I have a DAG that transfers files from an FTP server to an Azure Blob. I would like to resolve the connections based on parameters when the DAG is triggered. For example, let's say there are two different FTP servers and there is a connection for each already configured. I want to allow the user triggering the DAG run to specify which connection to use when they trigger it.
with DAG(
"example_ftp_to_blob",
default_args=default_args,
schedule=None,
catchup=False,
) as dag:
ftp_get = FTPFileTransmitOperator(
task_id="ftp_get",
ftp_conn_id="my-ftp-con",
local_filepath="/tmp/my-file",
remote_filepath="/my-file",
operation=FTPOperation.GET,
create_intermediate_dirs=True,
)
blob_put = LocalFilesystemToWasbOperator(
task_id="blob_put",
wasb_conn_id="my_blob_conn",
file_path="/tmp/my-file",
container_name="incoming",
blob_name="my-file",
)
ftp_get >> blob_put
Since the params aren't known when the DAG is parsed, I'm not clear on how (or even if) I can pass those values to the operators.

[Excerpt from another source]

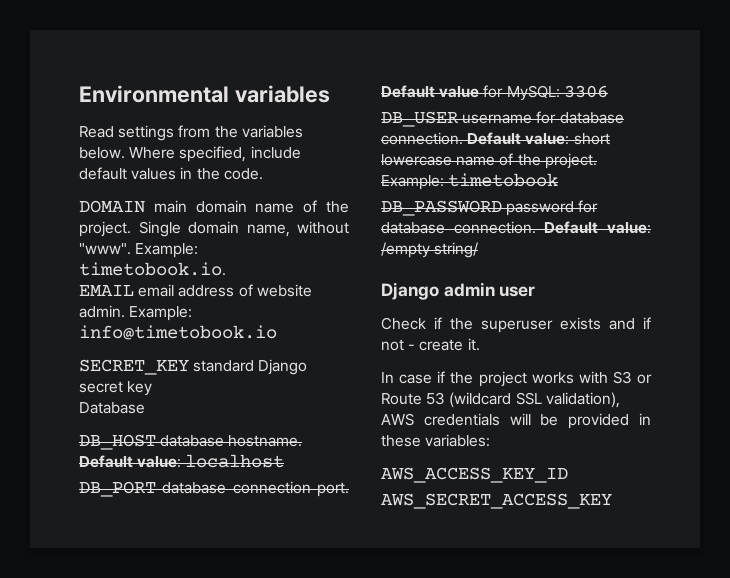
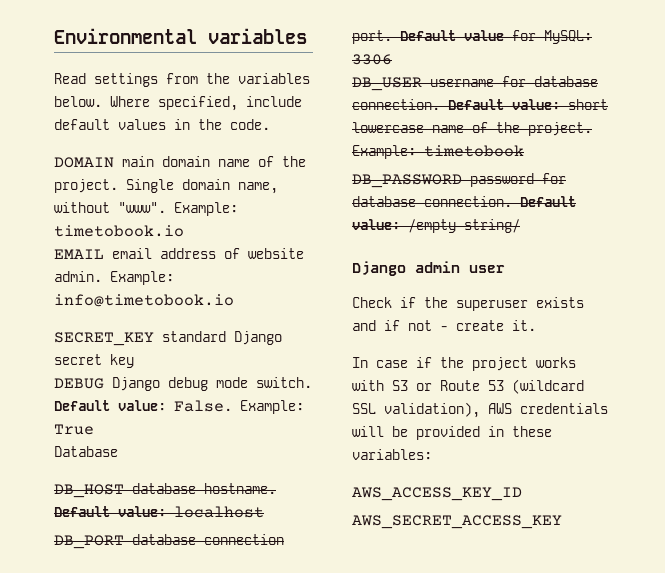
[79,262,226,276] timetobook.io. -> [54,225,184,237] timetobook.io
(153, 388) none -> [54,377,312,391] [54,400,304,414] [54,424,94,435] // DEBUG Django debug mode switch. Default value: False. Example: True

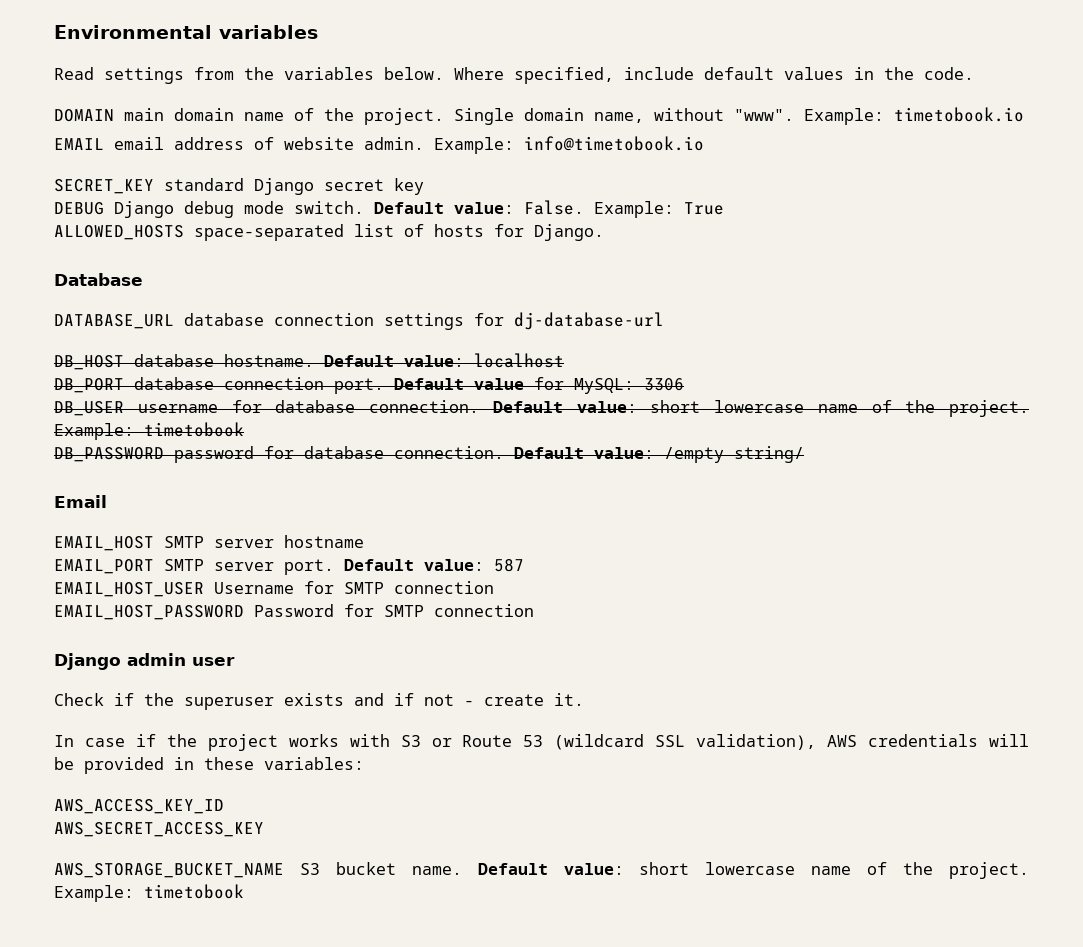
[54,446,118,457] Database -> [54,224,604,241] [54,273,143,286] [54,312,664,330] ALLOWED_HOSTS space-separated list of hosts for Django. // Database // DATABASE_URL database connection settings for dj-database-url
(520, 226) none -> [54,495,107,508] [54,535,364,551] [54,558,524,575] [54,581,494,597] [54,604,534,620] // Email // EMAIL_HOST SMTP server hostname // EMAIL_PORT SMTP server port. Default value: 587 // EMAIL_HOST_USER Username for SMTP connection // EMAIL_HOST_PASSWORD Password for SMTP connection
(562, 522) none -> [54,862,1029,879] [54,884,244,902] // AWS_STORAGE_BUCKET_NAME S3 bucket name. Default value: short lowercase name of the project. Example: timetobook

You normally use templates to evaluate parameters at runtime.
ftp_conn_id
field of FTPFileTransmitOperator
is not templated. Fortunately it's easy to extend it - the docs have actually an example explaining just this: how to add a templated field to existing operator:
class BetterFTPFileTransmitOperator(FTPFileTransmitOperator):
template_fields: Sequence[str] = (*FTPFileTransmitOperator.template_fields, "ftp_conn_id")
Now we are ready to parametrize the connection:
with DAG(
"example_ftp_to_blob",
default_args=default_args,
schedule=None,
catchup=False,
params={ "ftp_conn_id": Param("default_ftp_conn", type="string") }
) as dag:
ftp_get = BetterFTPFileTransmitOperator(
task_id="ftp_get",
ftp_conn_id="{{ params.ftp_conn_id }}",
local_filepath="/tmp/my-file",
remote_filepath="/my-file",
operation=FTPOperation.GET,
create_intermediate_dirs=True,
)
...